The problem isn't the network — it's the data model. A scalar value carries no information about who changed it or by how much.

G-Counter: Growth-Only

A G-Counter (grow-only counter) solves this by giving each node its own slot in a vector:

type NodeId = string;
type GCounter = Record<NodeId, number>;
 
function increment(counter: GCounter, nodeId: NodeId): GCounter {
  return {
    ...counter,
    [nodeId]: (counter[nodeId] ?? 0) + 1,
  };
}
 
function value(counter: GCounter): number {
  return Object.values(counter).reduce((sum, v) => sum + v, 0);
}
 
function merge(a: GCounter, b: GCounter): GCounter {
  const allKeys = new Set([...Object.keys(a), ...Object.keys(b)]);
  const result: GCounter = {};
  for (const key of allKeys) {
    result[key] = Math.max(a[key] ?? 0, b[key] ?? 0);
  }
  return result;
}

The merge function uses max per slot. This is idempotent (merging twice gives the same result), commutative (order doesn't matter), and associative (grouping doesn't matter). These three properties define a join-semilattice — the mathematical structure CRDTs are built on.

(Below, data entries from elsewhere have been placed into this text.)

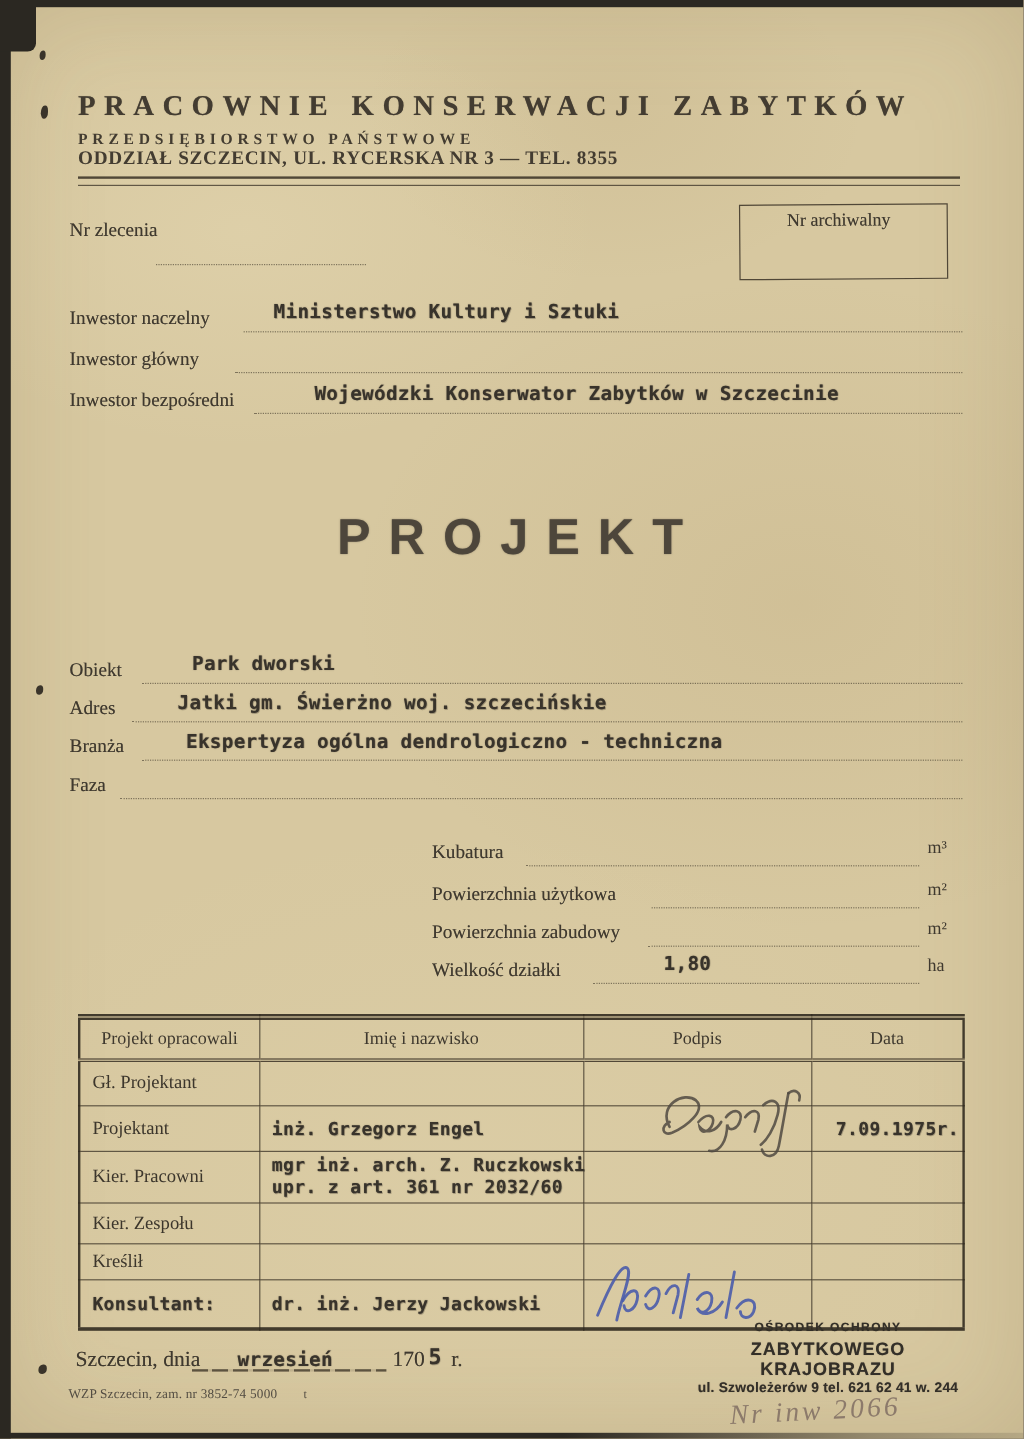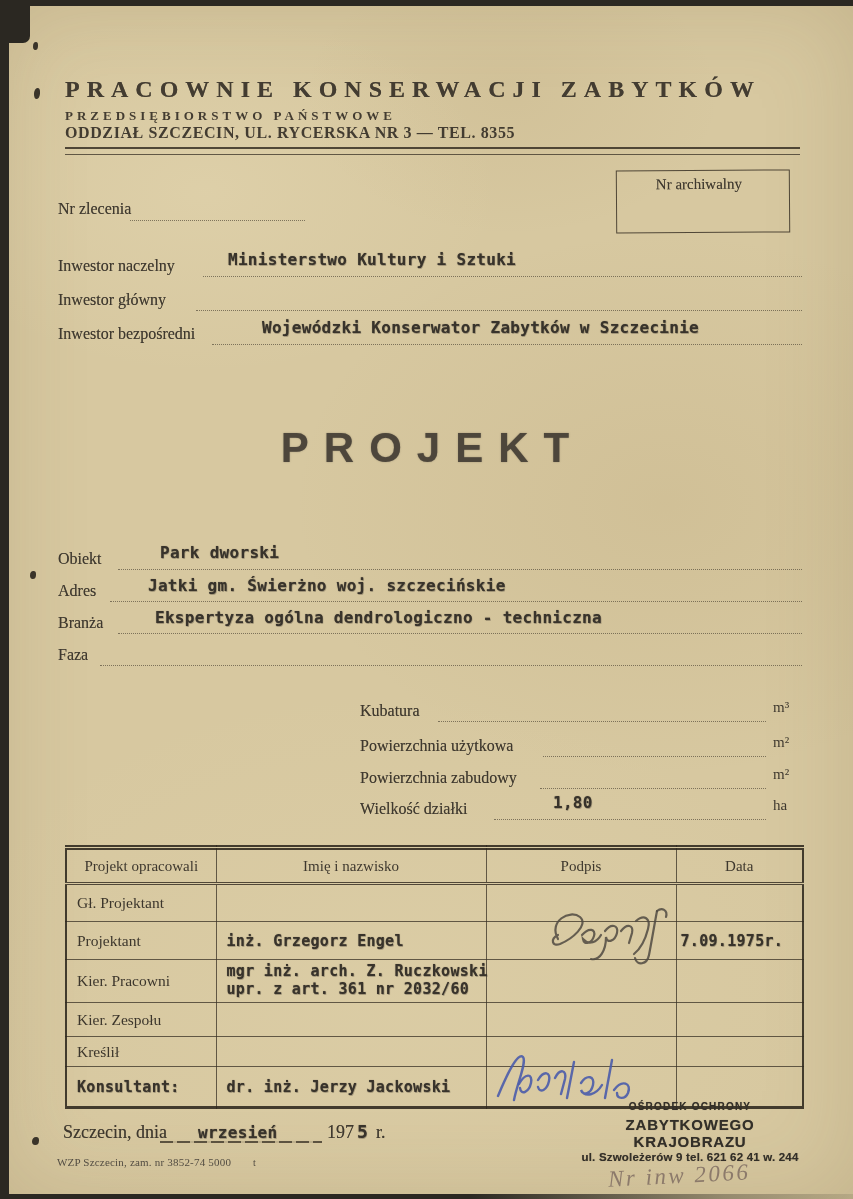"Nr zlecenia" span.abs { top: 200px -> 184px }
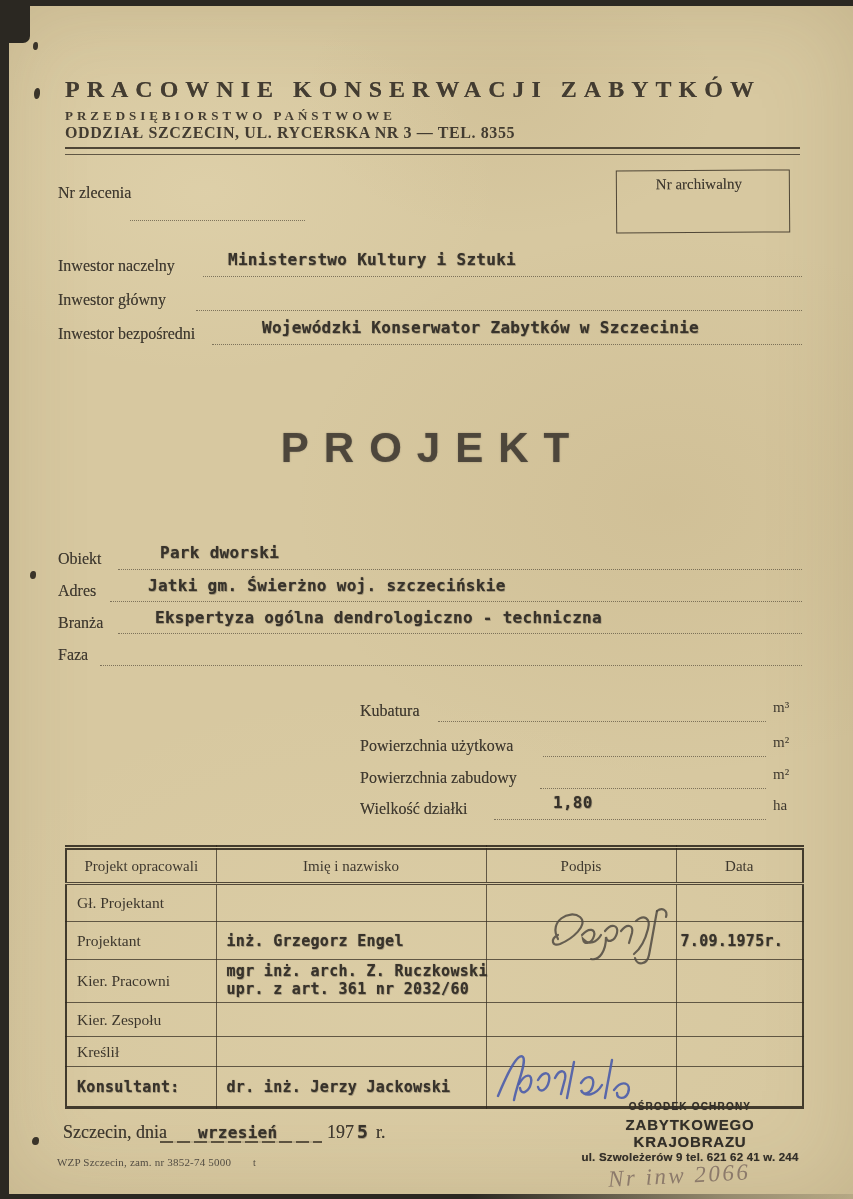"7.09.1975r." td.typed { padding-left: 4px -> 20px }
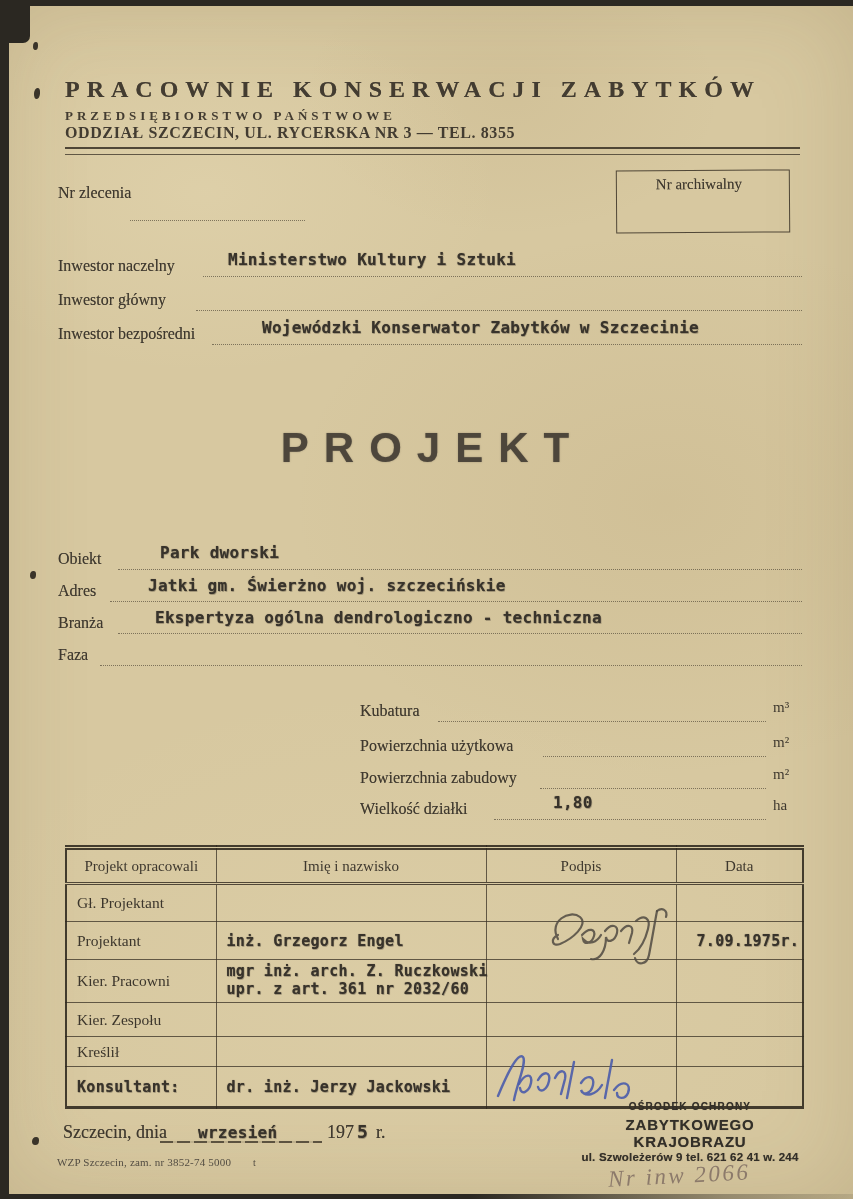"197" span.abs { text: 197 -> 170 }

PN-Counter: Add and Subtract

A G-Counter only grows. To support decrement, use a PN-Counter: two G-Counters, one for increments (P) and one for decrements (N).

type PNCounter = { p: GCounter; n: GCounter };
 
function pnIncrement(c: PNCounter, nodeId: NodeId): PNCounter {
  return { ...c, p: increment(c.p, nodeId) };
}
 
function pnDecrement(c: PNCounter, nodeId: NodeId): PNCounter {
  return { ...c, n: increment(c.n, nodeId) };
}
 
function pnValue(c: PNCounter): number {
  return value(c.p) - value(c.n);
}
 
function pnMerge(a: PNCounter, b: PNCounter): PNCounter {
  return { p: merge(a.p, b.p), n: merge(a.n, b.n) };
}

The value can go negative, but the merge is still correct — each node's contribution is tracked independently.

LWW-Register: Last-Write-Wins with Causality

For mutable values (not counters), a Last-Write-Wins Register attaches a timestamp or Lamport clock to each write. Merge takes the entry with the higher timestamp.

type LWWRegister<T> = { value: T; timestamp: number; nodeId: NodeId };
 
function lwwWrite<T>(
  reg: LWWRegister<T>,
  value: T,
  nodeId: NodeId
): LWWRegister<T> {
  return { value, timestamp: Date.now(), nodeId };
}
 
function lwwMerge<T>(a: LWWRegister<T>, b: LWWRegister<T>): LWWRegister<T> {
  if (a.timestamp > b.timestamp) return a;
  if (b.timestamp > a.timestamp) return b;
  // Tie-break by node ID for determinism
  return a.nodeId > b.nodeId ? a : b;
}

Date.now() is dangerous in distributed systems — clock skew will cause you to drop legitimate writes. In production, use Hybrid Logical Clocks (HLC) which combine wall-clock time with a Lamport counter to guarantee monotonicity while staying close to real time.

Operation-Based vs State-Based

Everything above is state-based (CvRDT): nodes exchange their full state and merge it. This is simple but bandwidth-heavy for large structures.

Operation-based CRDTs (CmRDT) send deltas — just the operations. They require a reliable broadcast layer that guarantees every operation is delivered exactly once to every replica. The tradeoff: less bandwidth, more infrastructure complexity.

Most production systems (Yjs, Automerge) use hybrid approaches with delta-state encoding.

Where CRDTs Break Down

CRDTs guarantee convergence, not intention preservation. If two users concurrently move the same element to different positions, a CRDT will pick one deterministically — but neither user's full intention is preserved.

For rich text editing, pure CRDTs produce correct documents that look nothing like what the users intended. Operational Transform (OT) or intent-preserving CRDTs with richer metadata are needed for that class of problem.

CRDTs are the right tool when: you can tolerate eventual consistency, operations commute naturally, and you control both the data model and the network layer.